Run the slo-generator

slo-generator -f <SLO_CONFIG_PATH> -b <ERROR_BUDGET_POLICY>
  • <SLO_CONFIG_PATH> is the SLO config file or folder. If a folder path is passed, the SLO configs filenames should match the pattern slo_*.yaml to be loaded.

  • <ERROR_BUDGET_POLICY> is the Error Budget Policy file.

Use slo-generator --help to list all available arguments.

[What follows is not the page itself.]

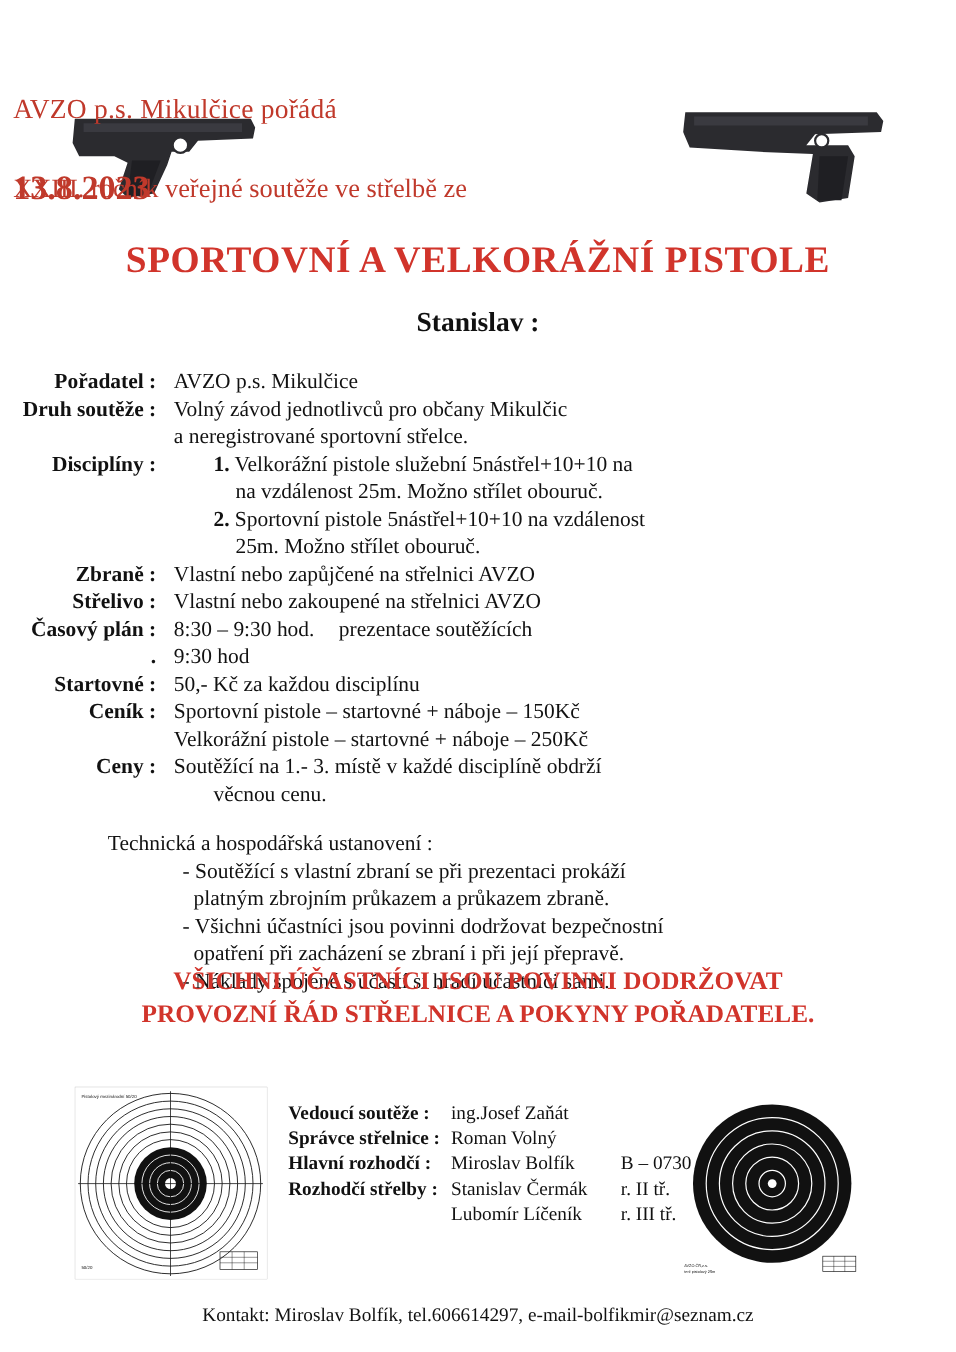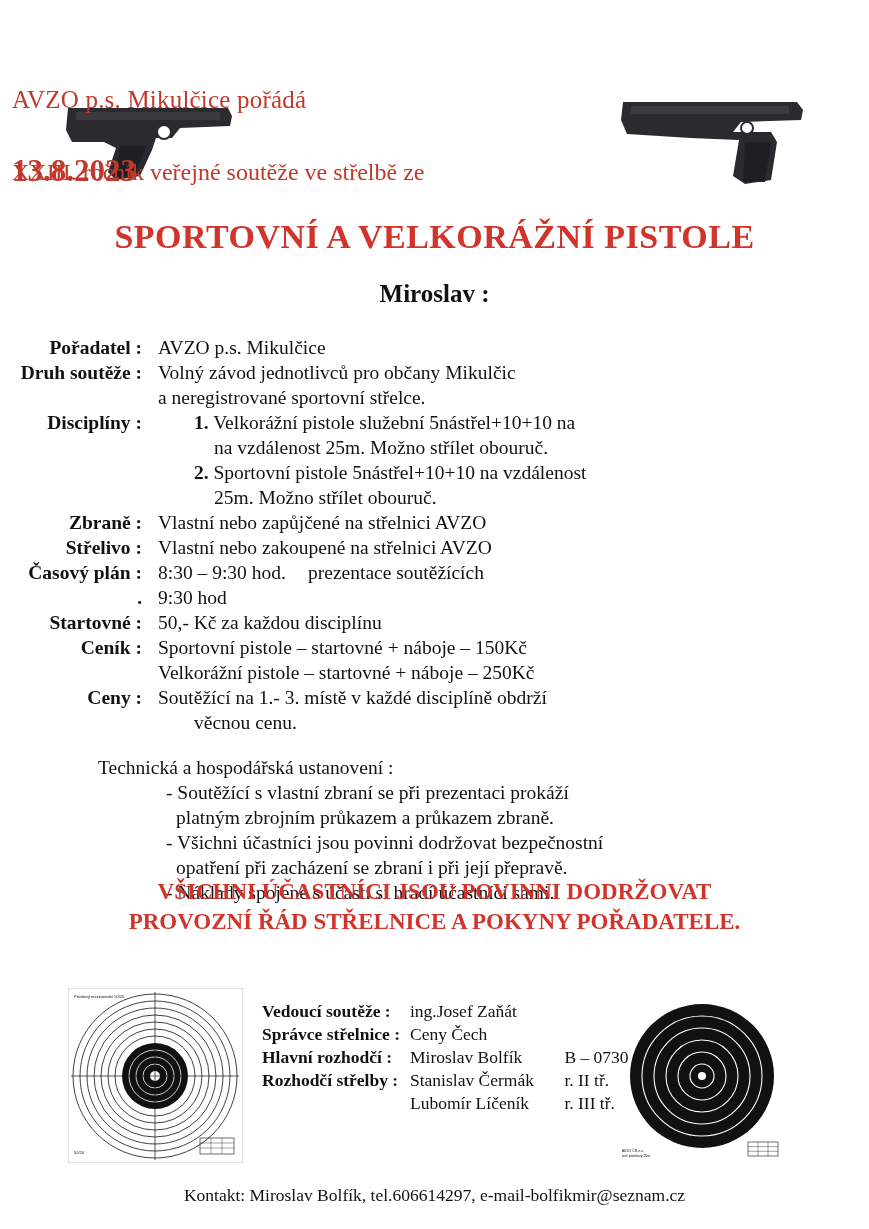"Miroslav :" div.subtitle { text: Miroslav -> Stanislav }
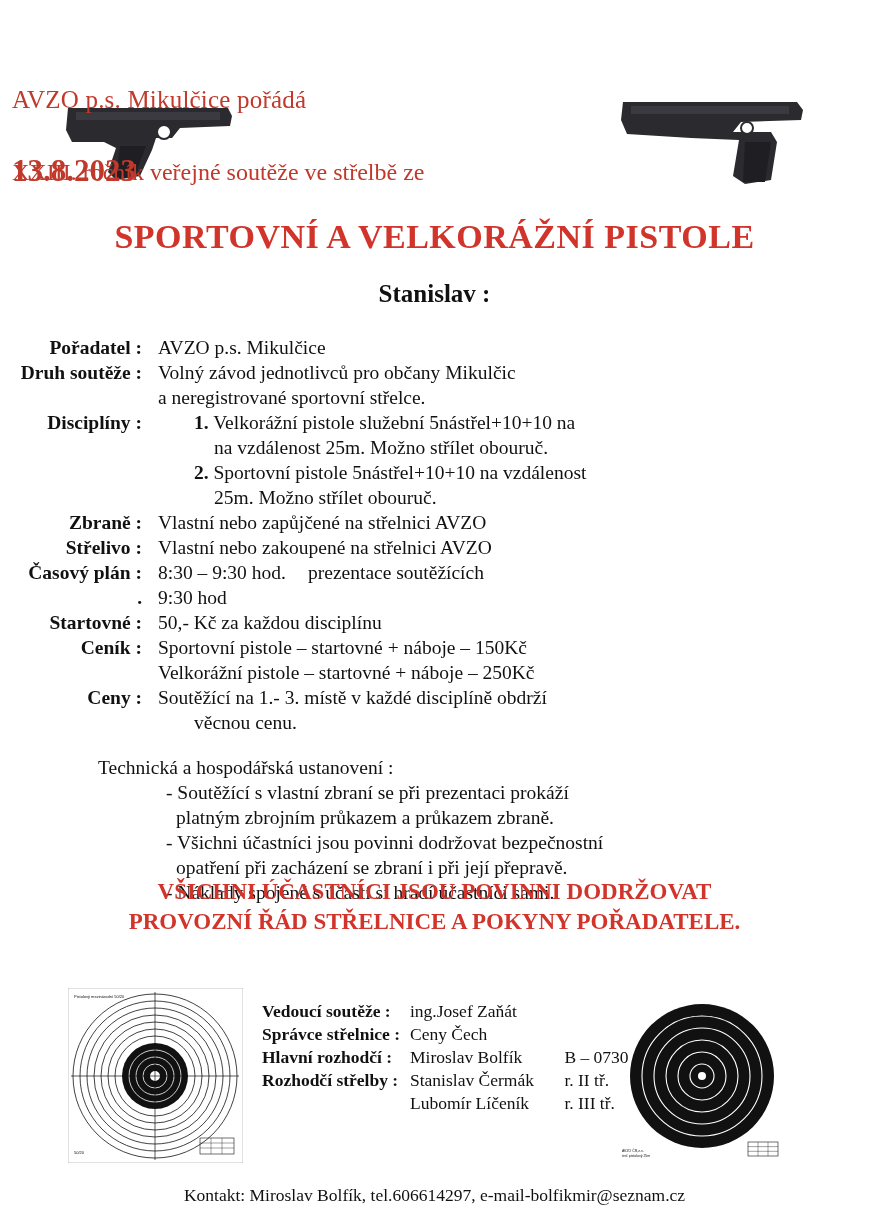"Ceny Čech" span.col2 { text: Ceny Čech -> Roman Volný }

To enable debug logs, set the environment variable DEBUG to 1 before running the slo-generator:

export DEBUG=1

Configuration

The slo-generator requires two configuration files to run, the SLO configuration file and the Error budget policy file.

SLO configuration

The SLO configuration (JSON or YAML) is composed of the following fields:

  • SLO metadata:

    • slo_name: Name of this SLO.
    • slo_description: Description of this SLO.
    • slo_target: SLO target (between 0 and 1).
    • service_name: Name of the monitored service.
    • feature_name: Name of the monitored subsystem.
  • SLI configuration:

  • Exporter configuration:
    • exporters: A list of exporters to export results to. Specific documentation is available for each supported exporters:
      • Cloud Pub/Sub to stream SLO reports.
      • BigQuery to export SLO reports to BigQuery for historical analysis and DataStudio reporting.
      • Stackdriver Monitoring to export the error_budget_burn_rate metric to Stackdriver Monitoring.
      • Prometheus to export the error_budget_burn_rate metric to Prometheus.

Note: you can use environment variables in your SLO configs by using ${} syntax to avoid having sensitive data in version control. Environment variables will be replaced at run time.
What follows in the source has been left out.